Another bill, SB449, introduced by Senator Stern on February 16, 2021, would require certain financial entities to prepare, submit, and make publicly available annual climate-related financial risk reports and would establish an advisory Climate Change Financial Risk Task Force to assess climate-related financial risk facing investors, corporations, banks, credit unions, mortgage lenders, insurers, and the state.  The task force would (1) collect and review climate-related financial risk reports; (2) annually prepare a public report that contains disclosure of climate-related financial risk contained in climate-related financial risk reports; analysis of the systemic and sector-wide climate-related financial risks facing the state based on the contents of climate-related financial risk reports; identification of inadequate or insufficient reports; proposals for regulatory actions, policies, or reforms needed to mitigate climate-related financial risks, including, but not limited to, legislative recommendations in order to implement current best practices regarding the disclosure of financial risks resulting from climate change.

The new CERES report recommends a series of what it calls foundational steps that federal financial regulators should put in place to activate climate change across their mandate, indicating CERES’ perspective that there is a lack of urgency while climate impacts on financial markets are growing.  The report calls on U.S. financial regulators to (1) immediately affirm the systemic nature of the climate crisis and impacts on financial market stability; (2) activate action on climate-related measures, including prudential supervision, investor protections, and enhanced climate disclosure mandates; (3) pursue holistic approaches, including considering climate impacts in addressing the pandemic and addressing systemic racism and the climate crisis as interrelated stability risks; (4) build capacity for smart decision-making on climate change by coordinating action with other U.S. financial regulators, global peers and other external stakeholders and by hiring and training staff.

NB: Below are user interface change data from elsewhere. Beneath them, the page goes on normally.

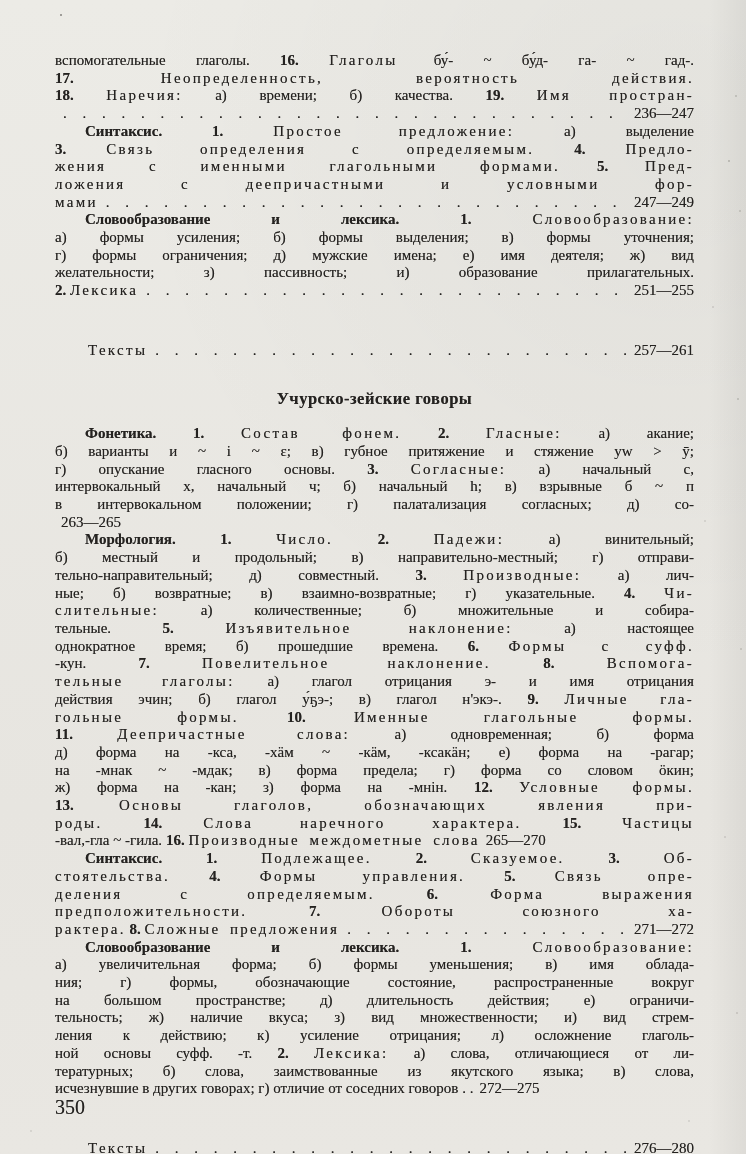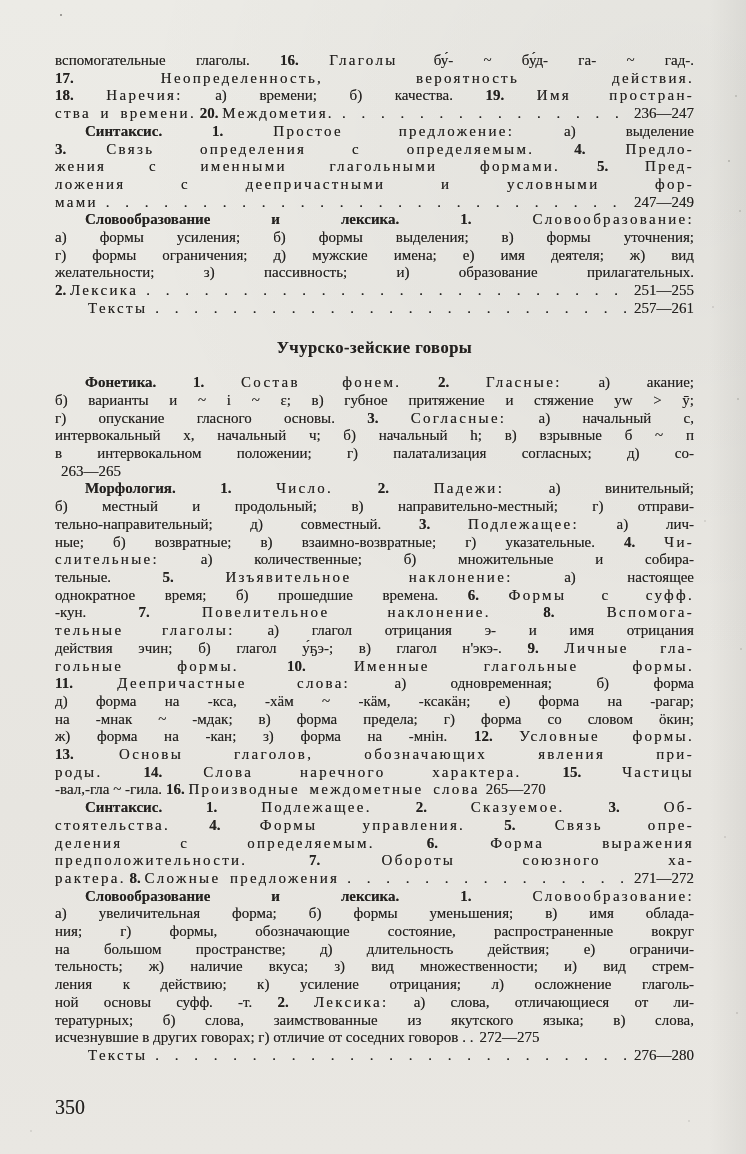"ства и времени. 20. Междометия." span.txt { html: <span><span>ства и времени.</span><span> </span><span>20. </span><span>Междометия.</span></span> -> none }
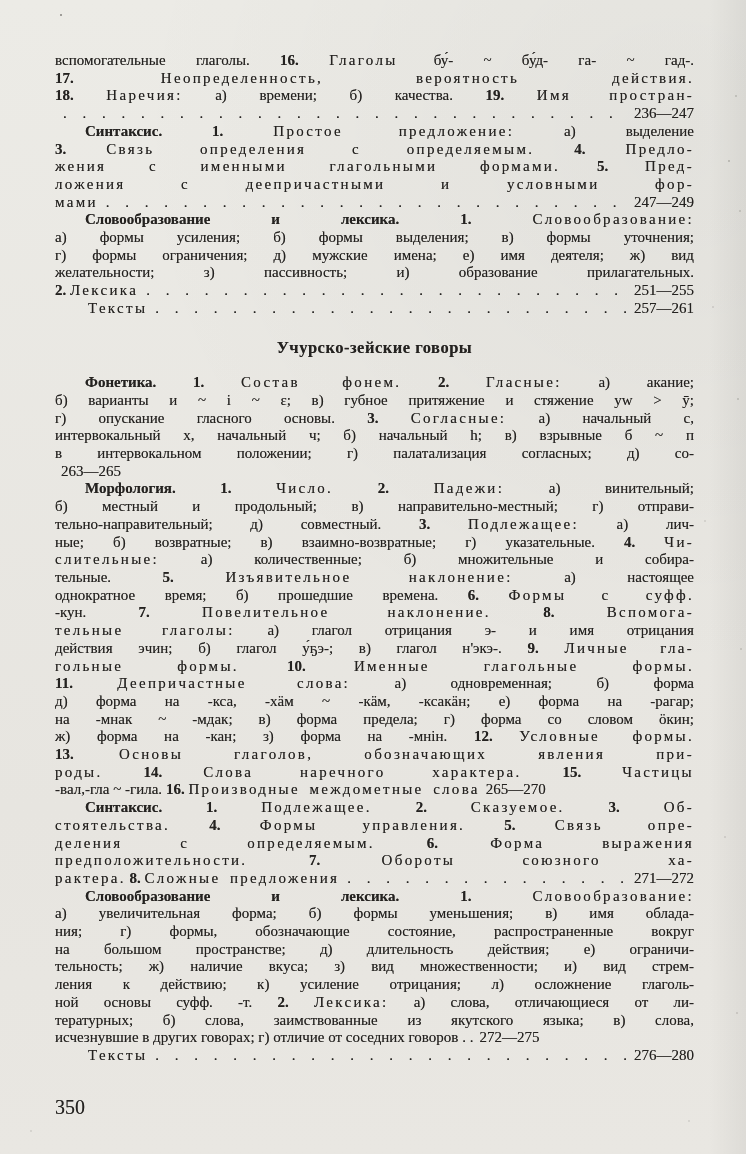"Тексты" .ind2 { margin-top: none -> 42px }
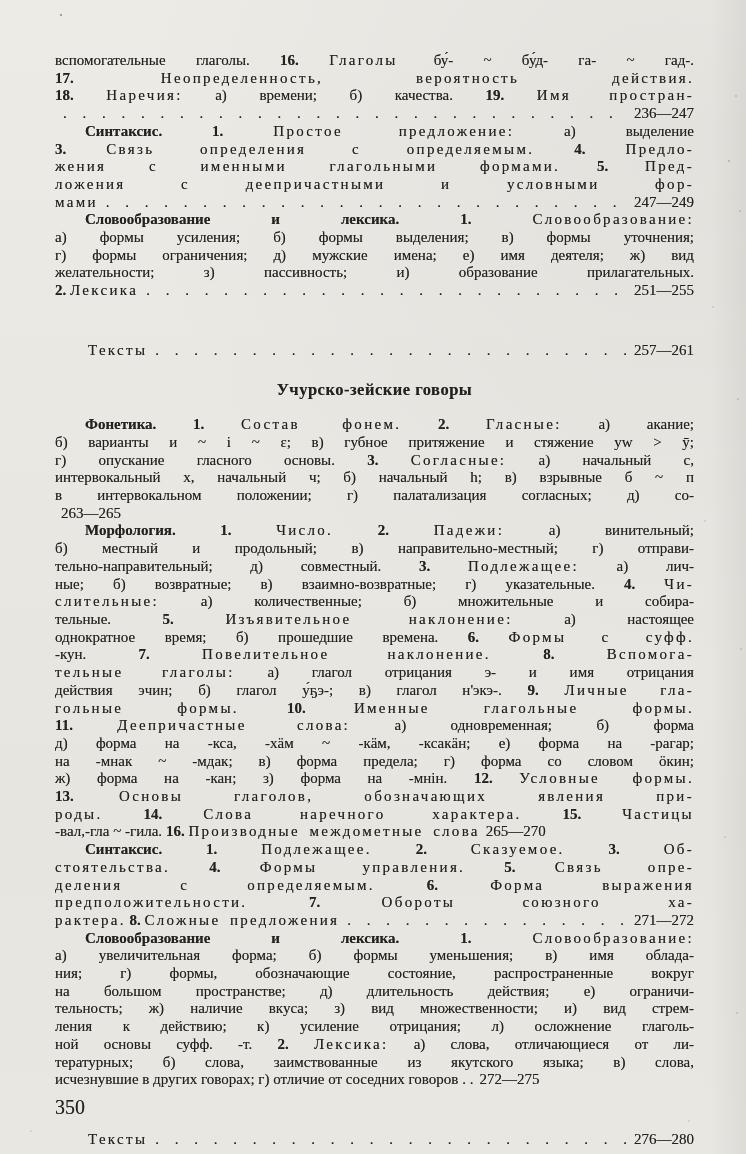"Учурско-зейские говоры" .heading { margin: 21px 0 18px 0 -> 30px 0 18px 0 }
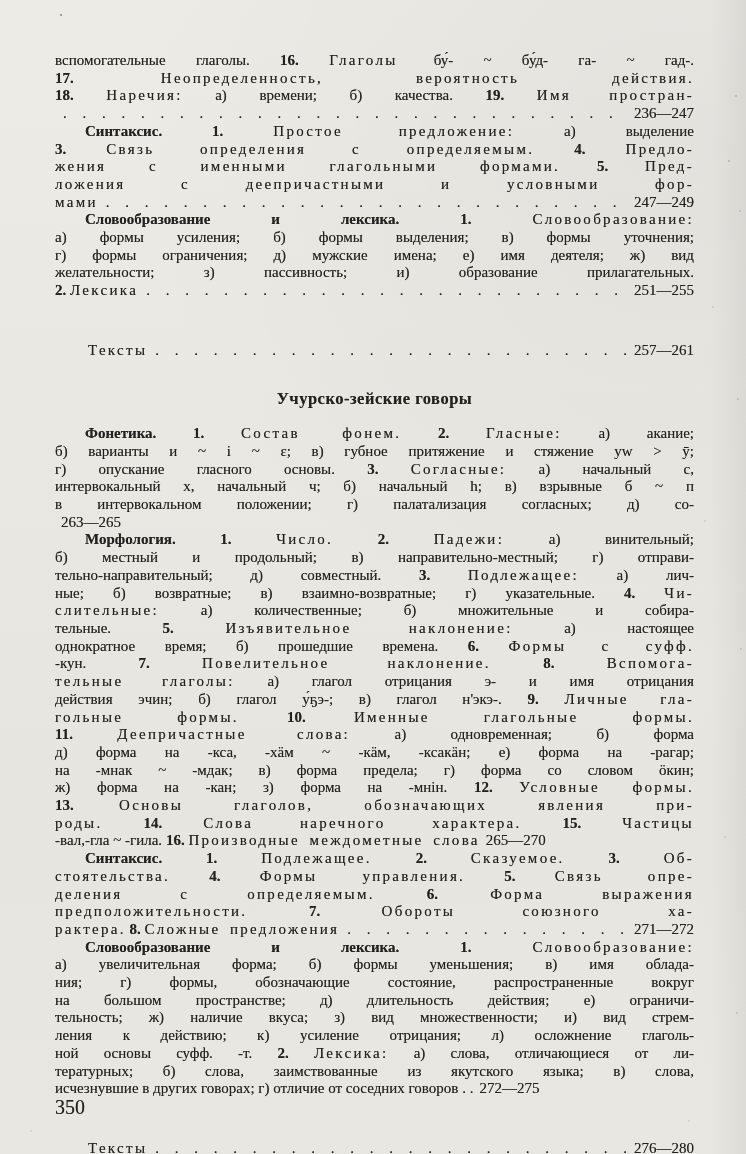"Подлежащее:" span.sp { text: Подлежащее -> Производные }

In terms of holistic approaches, CERES recommends that financial regulators engage external stakeholders to deepen their understanding on how climate change impacts their area of focus, citing to among others, the U.S. Securities and Exchange Commission’s Asset Management Advisory Committee setting up an Environmental, Social, and Governance subcommittee focused on ESG issues, including climate change and climate disclosure, for the purpose of enhancing transparency for investors and calls on financial regulators to consider partnerships with agencies like EPA, NOAA, FEMA, and others. Separately, the SEC has also begun renewed actions to scrutinize public company filings with respect to climate change disclosures under the SEC’s 2010 guidance to public companies on climate issues and existing disclosure requirements.  On February 24, the SEC’s current acting Chair, Allison Herren Lee, issued a directive to the SEC’s Division of Corporation Finance to “enhance its focus on climate-related disclosures in public company filings” and review the extent to which public companies: (1) address the topics in the 2010 guidance; (2) assess compliance with disclosure obligations under the federal securities laws; (3) engage with public companies on these issues; and (4) absorb critical lessons on how the market is currently managing climate-related risks.  All of this is indicative of the key role that climate change professionals will play as companies address disclosures if they are mandated, as the importance of “apples-to-apples” comparisons and the potential liabilities associated with disclosures will require careful analysis.

The new CERES report builds on another from last June, Addressing Climate as a Systemic Risk: A Call to Action for U.S. Financial Regulators. which laid out CERES explanations for why climate change threatens the stability of financial markets and the overall economy, and how and why it believes that U.S. financial regulators must address this systemic risk as part of their existing responsibilities.